* [BRIEF] Write out, word for word, every line in the data below from the one containing "TG-TP beschermhoes, voor" to the one containing "tax: 401.71 -> 364.42", both of them included.
::::::::::
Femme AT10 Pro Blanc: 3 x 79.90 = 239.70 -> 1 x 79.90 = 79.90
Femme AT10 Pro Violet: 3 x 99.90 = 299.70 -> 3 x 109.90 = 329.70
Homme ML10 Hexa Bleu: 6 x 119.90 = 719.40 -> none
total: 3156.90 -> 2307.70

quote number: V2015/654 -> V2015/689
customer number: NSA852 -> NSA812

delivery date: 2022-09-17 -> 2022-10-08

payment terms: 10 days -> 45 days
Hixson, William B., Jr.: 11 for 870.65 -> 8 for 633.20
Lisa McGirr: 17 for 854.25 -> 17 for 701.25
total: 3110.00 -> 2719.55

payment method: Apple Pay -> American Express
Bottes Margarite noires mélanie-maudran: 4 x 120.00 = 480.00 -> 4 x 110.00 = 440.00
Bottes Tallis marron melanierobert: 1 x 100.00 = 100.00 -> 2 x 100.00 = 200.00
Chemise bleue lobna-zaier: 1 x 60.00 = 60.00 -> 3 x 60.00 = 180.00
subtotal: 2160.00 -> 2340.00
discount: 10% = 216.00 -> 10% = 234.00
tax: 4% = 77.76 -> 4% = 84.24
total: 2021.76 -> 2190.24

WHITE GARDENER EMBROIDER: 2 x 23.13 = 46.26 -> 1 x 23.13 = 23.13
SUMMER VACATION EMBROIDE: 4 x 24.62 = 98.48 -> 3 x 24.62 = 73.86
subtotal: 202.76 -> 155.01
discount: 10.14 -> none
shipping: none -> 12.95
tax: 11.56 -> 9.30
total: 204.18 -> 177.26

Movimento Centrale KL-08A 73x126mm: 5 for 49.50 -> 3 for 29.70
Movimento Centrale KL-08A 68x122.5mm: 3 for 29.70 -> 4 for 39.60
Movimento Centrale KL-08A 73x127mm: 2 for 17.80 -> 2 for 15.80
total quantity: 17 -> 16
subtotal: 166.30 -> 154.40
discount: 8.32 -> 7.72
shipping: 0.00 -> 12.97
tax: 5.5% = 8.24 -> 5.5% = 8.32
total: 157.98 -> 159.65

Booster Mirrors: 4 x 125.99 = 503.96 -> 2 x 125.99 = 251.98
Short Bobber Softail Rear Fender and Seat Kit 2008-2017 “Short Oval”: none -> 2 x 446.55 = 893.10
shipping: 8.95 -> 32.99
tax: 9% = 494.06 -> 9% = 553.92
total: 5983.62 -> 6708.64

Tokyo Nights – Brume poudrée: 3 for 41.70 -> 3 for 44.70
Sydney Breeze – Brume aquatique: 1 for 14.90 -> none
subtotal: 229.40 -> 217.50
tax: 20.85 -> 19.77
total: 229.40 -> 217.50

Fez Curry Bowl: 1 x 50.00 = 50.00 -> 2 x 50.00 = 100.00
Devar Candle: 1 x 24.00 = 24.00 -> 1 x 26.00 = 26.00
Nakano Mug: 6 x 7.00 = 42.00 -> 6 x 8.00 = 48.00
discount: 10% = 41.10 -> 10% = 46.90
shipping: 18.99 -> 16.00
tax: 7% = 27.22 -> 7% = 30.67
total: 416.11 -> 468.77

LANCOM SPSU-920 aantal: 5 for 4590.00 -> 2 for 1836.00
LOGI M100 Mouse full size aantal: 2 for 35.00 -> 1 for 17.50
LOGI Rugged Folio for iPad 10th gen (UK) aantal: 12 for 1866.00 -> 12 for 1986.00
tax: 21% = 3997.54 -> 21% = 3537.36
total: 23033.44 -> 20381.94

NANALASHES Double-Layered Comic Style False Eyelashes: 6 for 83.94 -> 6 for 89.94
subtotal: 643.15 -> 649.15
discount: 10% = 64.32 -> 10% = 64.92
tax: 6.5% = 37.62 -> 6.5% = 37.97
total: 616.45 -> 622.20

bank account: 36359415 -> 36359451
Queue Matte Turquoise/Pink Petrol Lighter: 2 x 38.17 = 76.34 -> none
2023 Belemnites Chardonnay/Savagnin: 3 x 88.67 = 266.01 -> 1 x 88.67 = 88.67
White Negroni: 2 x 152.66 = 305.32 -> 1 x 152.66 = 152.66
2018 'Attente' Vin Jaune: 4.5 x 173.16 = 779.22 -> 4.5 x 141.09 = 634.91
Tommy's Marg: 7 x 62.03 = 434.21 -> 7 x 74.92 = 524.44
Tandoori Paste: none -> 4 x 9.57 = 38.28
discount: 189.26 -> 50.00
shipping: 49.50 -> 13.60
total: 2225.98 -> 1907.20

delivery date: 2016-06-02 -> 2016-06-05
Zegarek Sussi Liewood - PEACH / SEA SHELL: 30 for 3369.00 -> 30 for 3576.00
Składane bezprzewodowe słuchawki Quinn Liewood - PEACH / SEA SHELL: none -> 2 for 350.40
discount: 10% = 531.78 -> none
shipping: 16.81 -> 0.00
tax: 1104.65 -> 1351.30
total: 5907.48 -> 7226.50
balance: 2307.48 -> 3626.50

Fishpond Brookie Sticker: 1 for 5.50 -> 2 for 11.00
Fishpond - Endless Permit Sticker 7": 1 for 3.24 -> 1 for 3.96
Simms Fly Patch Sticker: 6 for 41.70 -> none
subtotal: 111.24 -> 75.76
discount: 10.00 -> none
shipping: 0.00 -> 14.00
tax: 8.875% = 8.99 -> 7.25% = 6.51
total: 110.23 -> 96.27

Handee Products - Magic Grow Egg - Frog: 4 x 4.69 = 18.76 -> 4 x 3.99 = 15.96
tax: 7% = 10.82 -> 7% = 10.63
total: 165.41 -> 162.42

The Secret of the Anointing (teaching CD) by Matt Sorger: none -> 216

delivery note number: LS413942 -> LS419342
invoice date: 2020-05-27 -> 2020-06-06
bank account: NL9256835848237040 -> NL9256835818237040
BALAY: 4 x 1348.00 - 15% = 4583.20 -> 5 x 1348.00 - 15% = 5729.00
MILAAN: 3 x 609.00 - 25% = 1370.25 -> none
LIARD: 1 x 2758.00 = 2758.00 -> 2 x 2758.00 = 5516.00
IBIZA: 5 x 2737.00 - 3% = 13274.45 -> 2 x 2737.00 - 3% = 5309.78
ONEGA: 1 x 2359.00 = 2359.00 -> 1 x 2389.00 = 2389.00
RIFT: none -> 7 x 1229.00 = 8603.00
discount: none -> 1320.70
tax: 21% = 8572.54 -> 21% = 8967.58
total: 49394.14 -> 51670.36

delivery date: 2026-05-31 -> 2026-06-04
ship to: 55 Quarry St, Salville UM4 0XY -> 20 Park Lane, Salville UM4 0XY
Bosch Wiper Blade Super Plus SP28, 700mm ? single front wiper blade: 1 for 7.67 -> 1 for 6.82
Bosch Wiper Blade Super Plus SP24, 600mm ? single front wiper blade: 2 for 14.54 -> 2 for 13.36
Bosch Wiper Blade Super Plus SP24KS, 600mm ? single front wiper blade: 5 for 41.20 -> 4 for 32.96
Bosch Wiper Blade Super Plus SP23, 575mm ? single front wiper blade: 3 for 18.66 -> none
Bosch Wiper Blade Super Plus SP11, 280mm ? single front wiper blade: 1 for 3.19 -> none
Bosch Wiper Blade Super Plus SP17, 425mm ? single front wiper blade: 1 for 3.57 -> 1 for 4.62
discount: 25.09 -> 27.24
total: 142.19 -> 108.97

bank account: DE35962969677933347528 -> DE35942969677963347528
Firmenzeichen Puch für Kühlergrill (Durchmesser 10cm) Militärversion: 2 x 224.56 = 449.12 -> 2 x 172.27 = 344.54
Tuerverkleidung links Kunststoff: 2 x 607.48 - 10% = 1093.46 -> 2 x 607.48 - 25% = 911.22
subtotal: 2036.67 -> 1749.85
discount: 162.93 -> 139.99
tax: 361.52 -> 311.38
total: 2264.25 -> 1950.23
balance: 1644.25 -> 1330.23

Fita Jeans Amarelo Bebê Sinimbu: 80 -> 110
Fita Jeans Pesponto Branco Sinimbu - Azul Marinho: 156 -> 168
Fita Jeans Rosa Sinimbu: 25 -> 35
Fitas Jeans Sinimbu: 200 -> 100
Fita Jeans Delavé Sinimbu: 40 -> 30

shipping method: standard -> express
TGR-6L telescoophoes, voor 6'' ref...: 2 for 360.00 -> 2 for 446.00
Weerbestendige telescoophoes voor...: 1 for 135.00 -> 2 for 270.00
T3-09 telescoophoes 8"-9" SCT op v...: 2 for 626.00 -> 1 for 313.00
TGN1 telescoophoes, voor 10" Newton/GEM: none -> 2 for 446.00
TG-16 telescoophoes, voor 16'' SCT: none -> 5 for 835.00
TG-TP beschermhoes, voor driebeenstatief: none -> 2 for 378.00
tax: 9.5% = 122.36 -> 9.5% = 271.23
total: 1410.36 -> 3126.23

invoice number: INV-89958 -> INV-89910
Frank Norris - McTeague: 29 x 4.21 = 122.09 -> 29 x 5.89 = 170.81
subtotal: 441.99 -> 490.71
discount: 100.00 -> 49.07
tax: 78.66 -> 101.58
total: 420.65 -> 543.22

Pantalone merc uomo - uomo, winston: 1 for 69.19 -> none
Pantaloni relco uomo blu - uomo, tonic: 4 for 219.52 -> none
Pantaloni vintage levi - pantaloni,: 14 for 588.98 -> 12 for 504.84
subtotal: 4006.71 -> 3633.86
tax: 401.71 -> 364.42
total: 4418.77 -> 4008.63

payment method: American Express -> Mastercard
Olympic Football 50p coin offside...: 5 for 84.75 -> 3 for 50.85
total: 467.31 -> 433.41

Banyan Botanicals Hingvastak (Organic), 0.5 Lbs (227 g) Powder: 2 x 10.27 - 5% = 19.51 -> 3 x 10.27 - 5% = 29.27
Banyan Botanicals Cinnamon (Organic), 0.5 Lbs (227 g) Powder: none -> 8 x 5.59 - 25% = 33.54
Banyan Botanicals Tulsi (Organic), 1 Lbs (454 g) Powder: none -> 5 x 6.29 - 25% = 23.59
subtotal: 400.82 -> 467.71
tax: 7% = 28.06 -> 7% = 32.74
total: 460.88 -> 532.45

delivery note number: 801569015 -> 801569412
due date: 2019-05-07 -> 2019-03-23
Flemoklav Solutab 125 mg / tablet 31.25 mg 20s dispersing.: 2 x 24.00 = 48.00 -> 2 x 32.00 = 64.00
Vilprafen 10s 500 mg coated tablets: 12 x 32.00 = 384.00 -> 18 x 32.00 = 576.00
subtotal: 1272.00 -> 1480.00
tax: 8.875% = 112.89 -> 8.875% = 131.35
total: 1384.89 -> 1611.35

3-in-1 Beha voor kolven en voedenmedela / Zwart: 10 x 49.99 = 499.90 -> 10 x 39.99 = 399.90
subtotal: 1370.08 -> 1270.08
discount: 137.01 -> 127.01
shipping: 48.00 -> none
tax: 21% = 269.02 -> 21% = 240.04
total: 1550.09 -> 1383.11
::::::::::
* [WRITTEN ANSWER]
TG-TP beschermhoes, voor driebeenstatief: none -> 2 for 378.00
tax: 9.5% = 122.36 -> 9.5% = 271.23
total: 1410.36 -> 3126.23

invoice number: INV-89958 -> INV-89910
Frank Norris - McTeague: 29 x 4.21 = 122.09 -> 29 x 5.89 = 170.81
subtotal: 441.99 -> 490.71
discount: 100.00 -> 49.07
tax: 78.66 -> 101.58
total: 420.65 -> 543.22

Pantalone merc uomo - uomo, winston: 1 for 69.19 -> none
Pantaloni relco uomo blu - uomo, tonic: 4 for 219.52 -> none
Pantaloni vintage levi - pantaloni,: 14 for 588.98 -> 12 for 504.84
subtotal: 4006.71 -> 3633.86
tax: 401.71 -> 364.42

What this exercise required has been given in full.